**Exercise:** Print the records below exactly, omitting all pictures.

**Extracted material:**
--- START ---

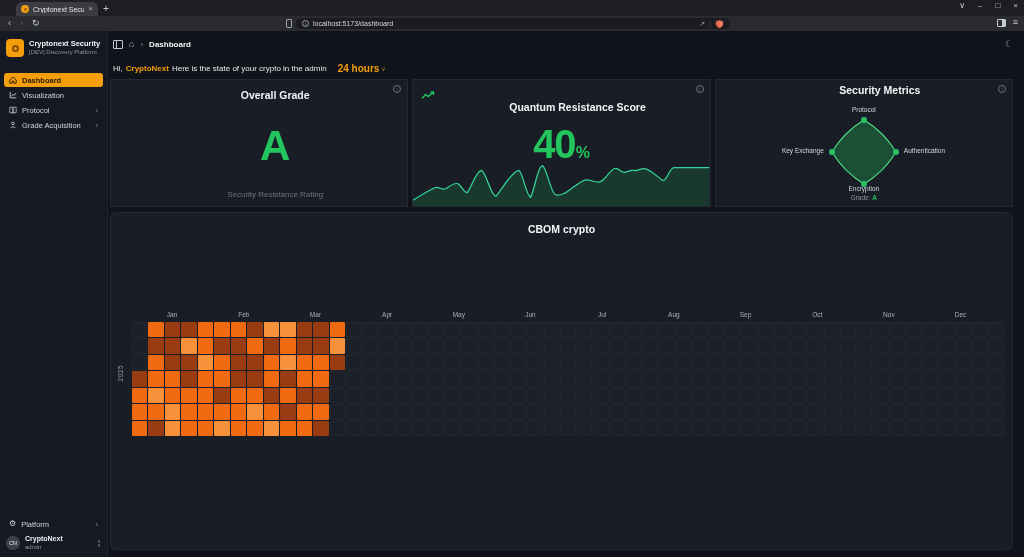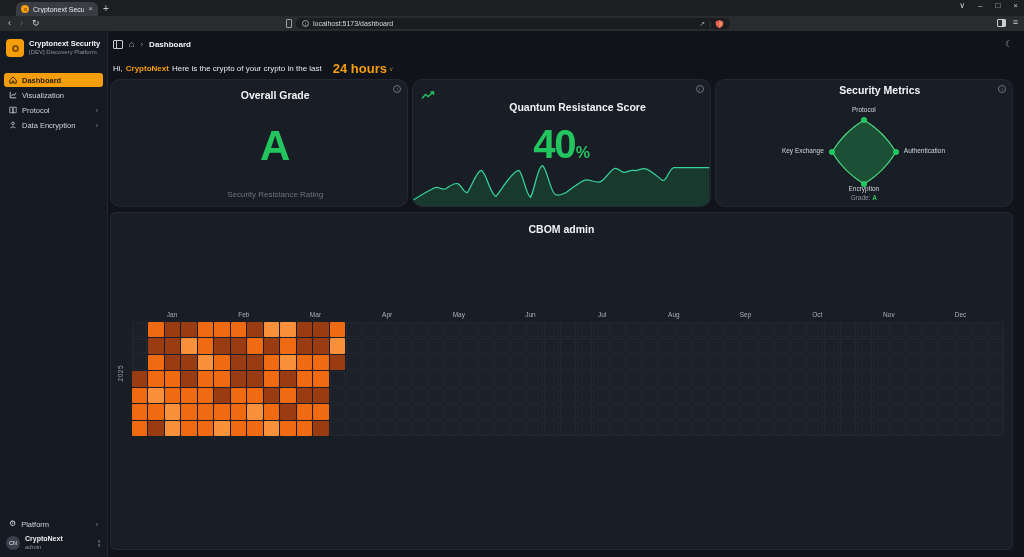"Here is the crypto of" span { text: crypto of your crypto in the last -> state of your crypto in the admin }
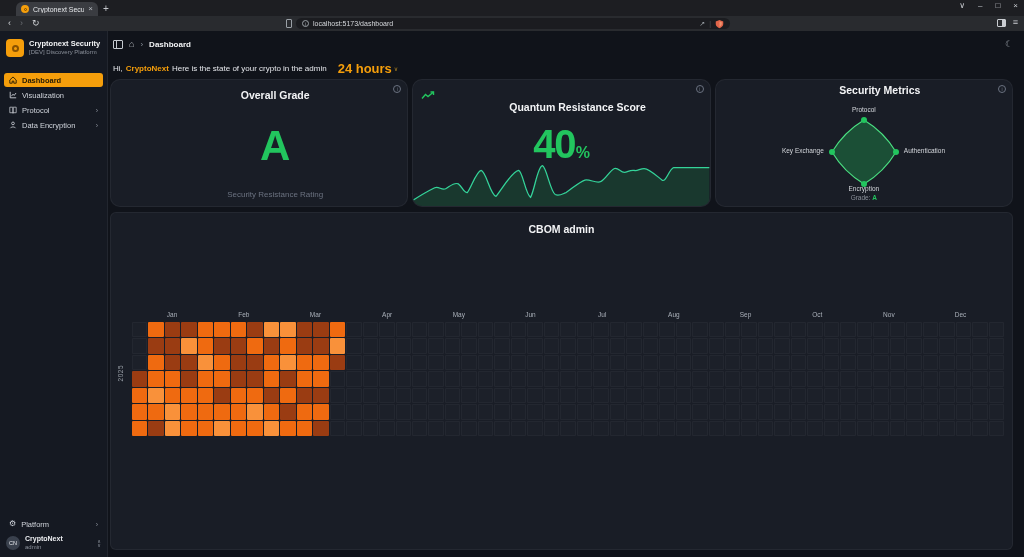"24 hours" .range-label { font-size: 13px -> 10px }
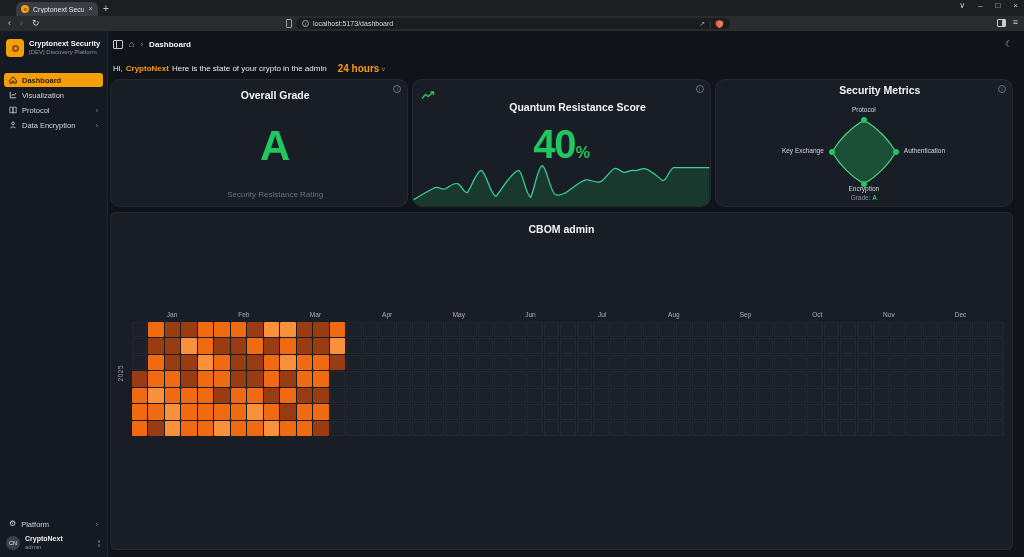"Overall Grade" .card { border-radius: 10px -> 0 }
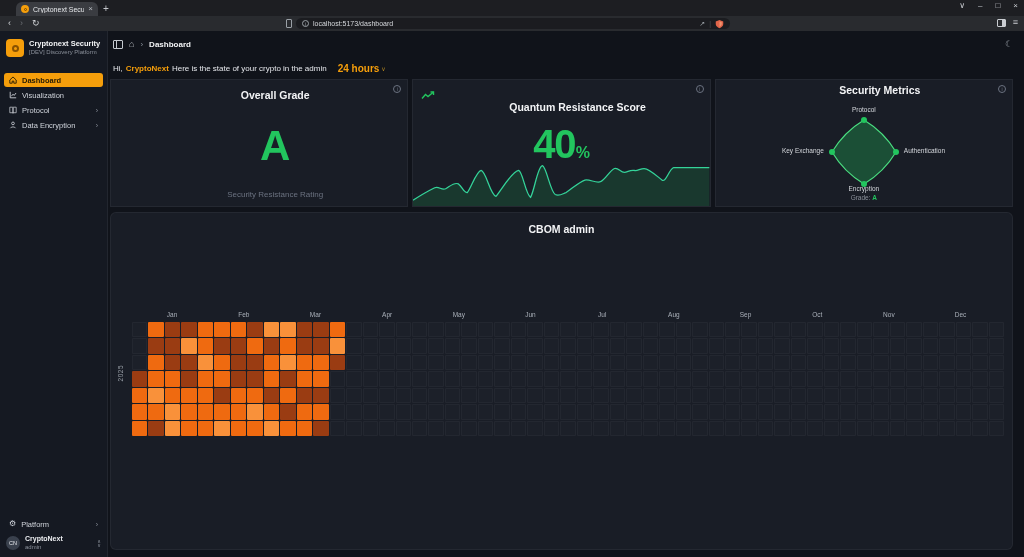"Data Encryption" span { text: Data Encryption -> Grade Acquisition }
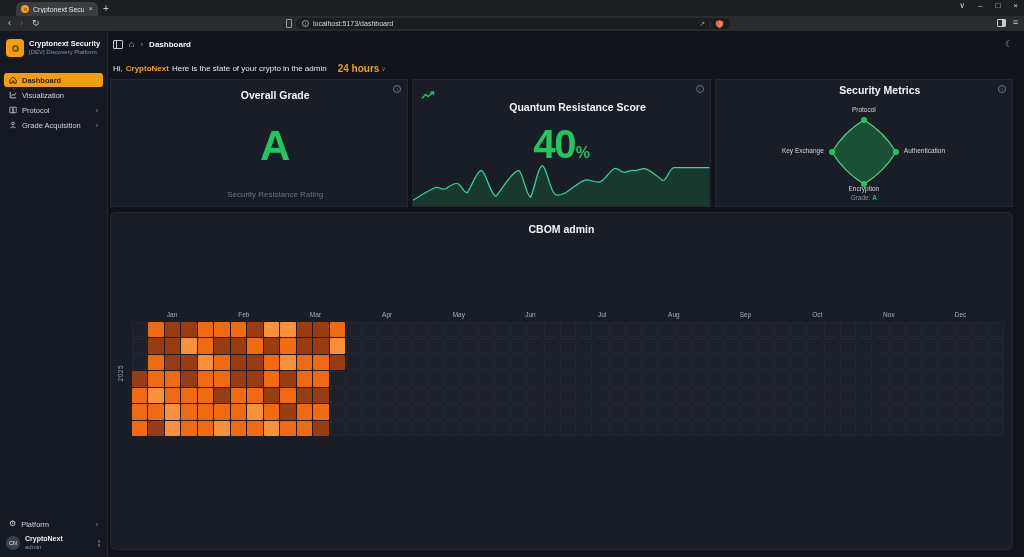"CBOM admin" div.card-title { text: admin -> crypto }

--- END ---

**The completed task:**
"Here is the crypto of" span { text: crypto of your crypto in the last -> state of your crypto in the admin }
"24 hours" .range-label { font-size: 13px -> 10px }
"Overall Grade" .card { border-radius: 10px -> 0 }
"Data Encryption" span { text: Data Encryption -> Grade Acquisition }
"CBOM admin" div.card-title { text: admin -> crypto }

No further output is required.